#### Data for the task:
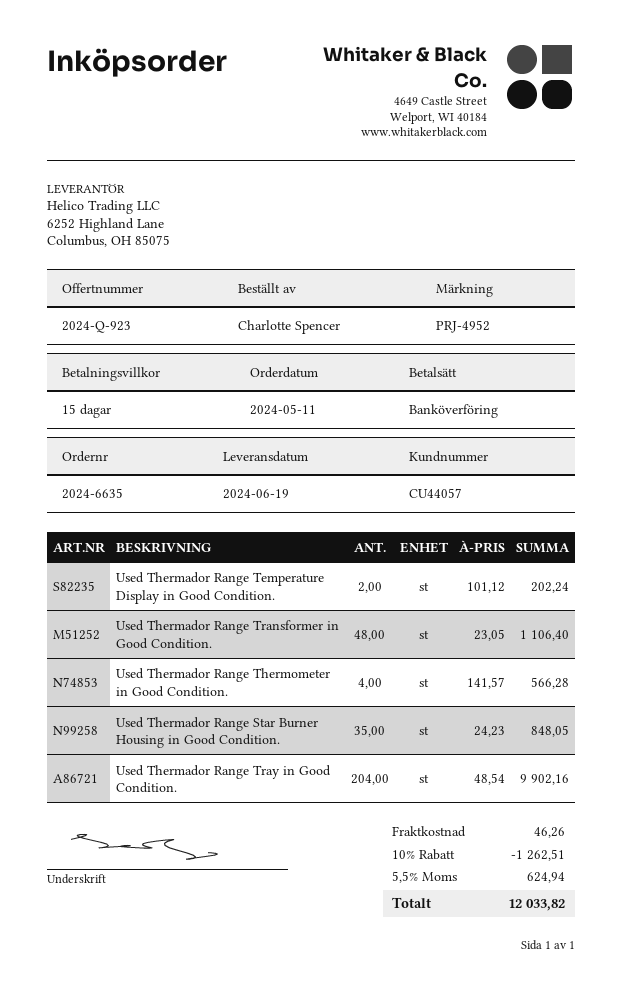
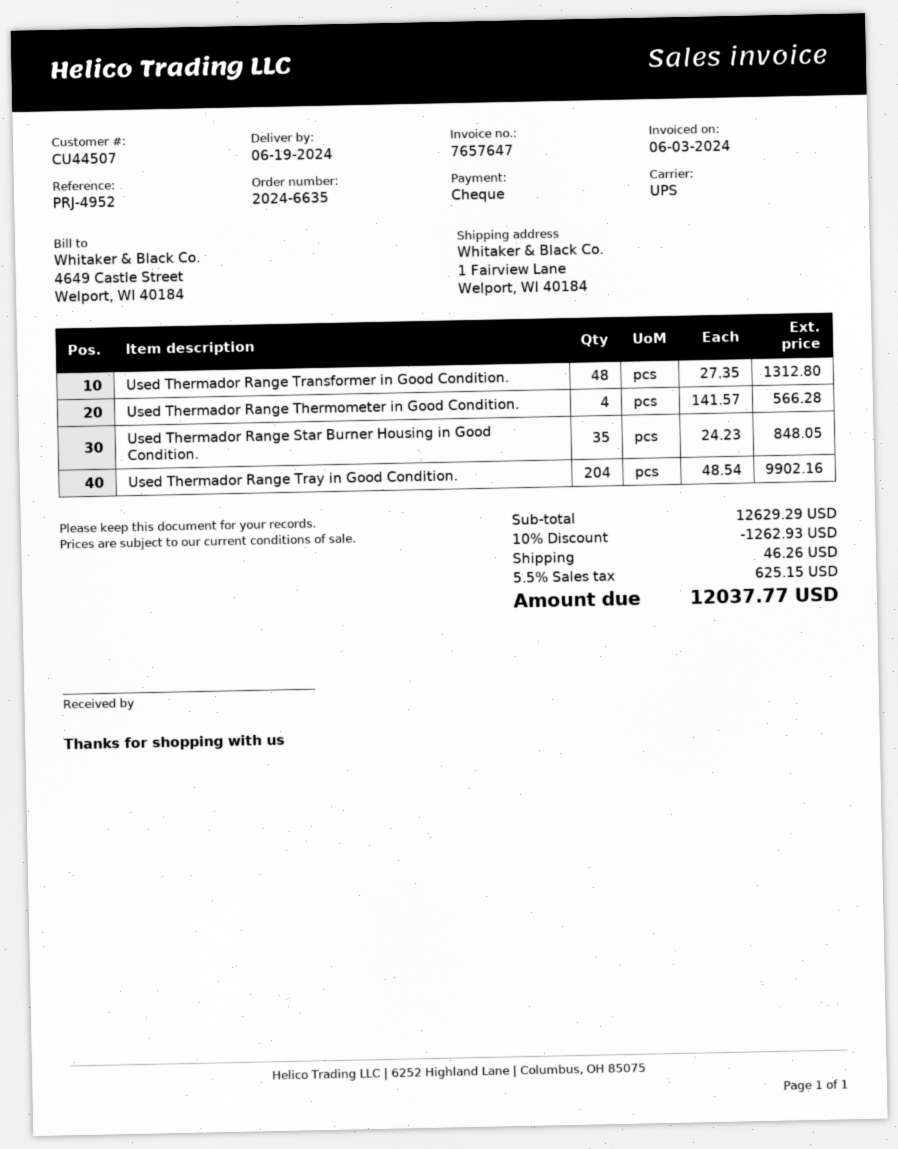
customer number: CU44057 -> CU44507
payment method: bank transfer -> cheque
Used Thermador Range Temperature Display in Good Condition.: 2 x 101.12 = 202.24 -> none
Used Thermador Range Transformer in Good Condition.: 48 x 23.05 = 1106.40 -> 48 x 27.35 = 1312.80
discount: 10% = 1262.51 -> 10% = 1262.93
tax: 5.5% = 624.94 -> 5.5% = 625.15
total: 12033.82 -> 12037.77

#### Task to complete:
Exactly the lines from the one containing "payment method: bank transfer -> cheque" to the last line of the entries above must be duplicated, with both of those lines included and nothing more.

#### Written answer:
payment method: bank transfer -> cheque
Used Thermador Range Temperature Display in Good Condition.: 2 x 101.12 = 202.24 -> none
Used Thermador Range Transformer in Good Condition.: 48 x 23.05 = 1106.40 -> 48 x 27.35 = 1312.80
discount: 10% = 1262.51 -> 10% = 1262.93
tax: 5.5% = 624.94 -> 5.5% = 625.15
total: 12033.82 -> 12037.77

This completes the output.